Brief →
In the data beneath this task, how many lines contain "none"? Answer with the number only.
*** Opening of Input material ***
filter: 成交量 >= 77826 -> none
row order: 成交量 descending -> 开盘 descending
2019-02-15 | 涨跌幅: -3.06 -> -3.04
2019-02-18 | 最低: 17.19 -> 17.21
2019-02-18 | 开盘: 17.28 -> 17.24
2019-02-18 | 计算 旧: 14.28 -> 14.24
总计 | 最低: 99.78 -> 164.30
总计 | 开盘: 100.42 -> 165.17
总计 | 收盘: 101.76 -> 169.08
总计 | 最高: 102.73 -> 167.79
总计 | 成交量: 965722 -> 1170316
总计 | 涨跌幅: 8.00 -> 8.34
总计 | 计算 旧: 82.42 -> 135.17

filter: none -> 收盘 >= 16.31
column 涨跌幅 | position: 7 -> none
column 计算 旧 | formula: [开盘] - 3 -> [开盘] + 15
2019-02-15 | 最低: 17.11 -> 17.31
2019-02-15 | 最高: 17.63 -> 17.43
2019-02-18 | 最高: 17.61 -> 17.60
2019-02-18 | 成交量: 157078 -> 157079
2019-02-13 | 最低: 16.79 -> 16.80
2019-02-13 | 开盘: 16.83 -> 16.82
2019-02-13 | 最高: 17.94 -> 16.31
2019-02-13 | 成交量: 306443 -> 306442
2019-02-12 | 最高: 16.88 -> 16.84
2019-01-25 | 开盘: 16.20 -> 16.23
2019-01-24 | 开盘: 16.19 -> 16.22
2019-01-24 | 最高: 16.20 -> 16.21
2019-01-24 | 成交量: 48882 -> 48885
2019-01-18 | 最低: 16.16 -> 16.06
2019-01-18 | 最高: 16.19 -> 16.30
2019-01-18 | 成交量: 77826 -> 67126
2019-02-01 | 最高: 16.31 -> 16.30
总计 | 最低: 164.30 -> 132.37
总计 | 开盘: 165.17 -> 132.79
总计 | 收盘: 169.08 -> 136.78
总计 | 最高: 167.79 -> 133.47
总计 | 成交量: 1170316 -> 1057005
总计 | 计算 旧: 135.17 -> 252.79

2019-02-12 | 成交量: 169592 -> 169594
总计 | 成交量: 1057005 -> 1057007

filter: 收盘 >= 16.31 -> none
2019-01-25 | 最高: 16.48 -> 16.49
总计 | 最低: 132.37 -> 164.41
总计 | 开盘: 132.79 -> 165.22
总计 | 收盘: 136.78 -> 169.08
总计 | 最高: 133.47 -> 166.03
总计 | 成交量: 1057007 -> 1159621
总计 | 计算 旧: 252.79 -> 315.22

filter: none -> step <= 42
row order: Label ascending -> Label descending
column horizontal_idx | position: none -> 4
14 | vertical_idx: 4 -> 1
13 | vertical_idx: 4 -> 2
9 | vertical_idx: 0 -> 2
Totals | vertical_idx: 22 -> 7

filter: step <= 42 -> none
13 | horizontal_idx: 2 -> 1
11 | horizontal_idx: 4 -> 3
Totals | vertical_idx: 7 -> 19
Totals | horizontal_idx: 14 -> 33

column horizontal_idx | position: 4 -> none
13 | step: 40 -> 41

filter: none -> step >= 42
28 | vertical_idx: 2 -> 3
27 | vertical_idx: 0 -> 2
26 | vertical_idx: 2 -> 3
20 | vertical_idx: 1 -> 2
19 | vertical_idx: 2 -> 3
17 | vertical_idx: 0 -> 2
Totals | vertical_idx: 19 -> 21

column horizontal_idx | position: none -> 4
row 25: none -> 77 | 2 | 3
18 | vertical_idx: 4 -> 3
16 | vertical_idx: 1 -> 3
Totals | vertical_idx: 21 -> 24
*** Close of Input material ***
Reply →
11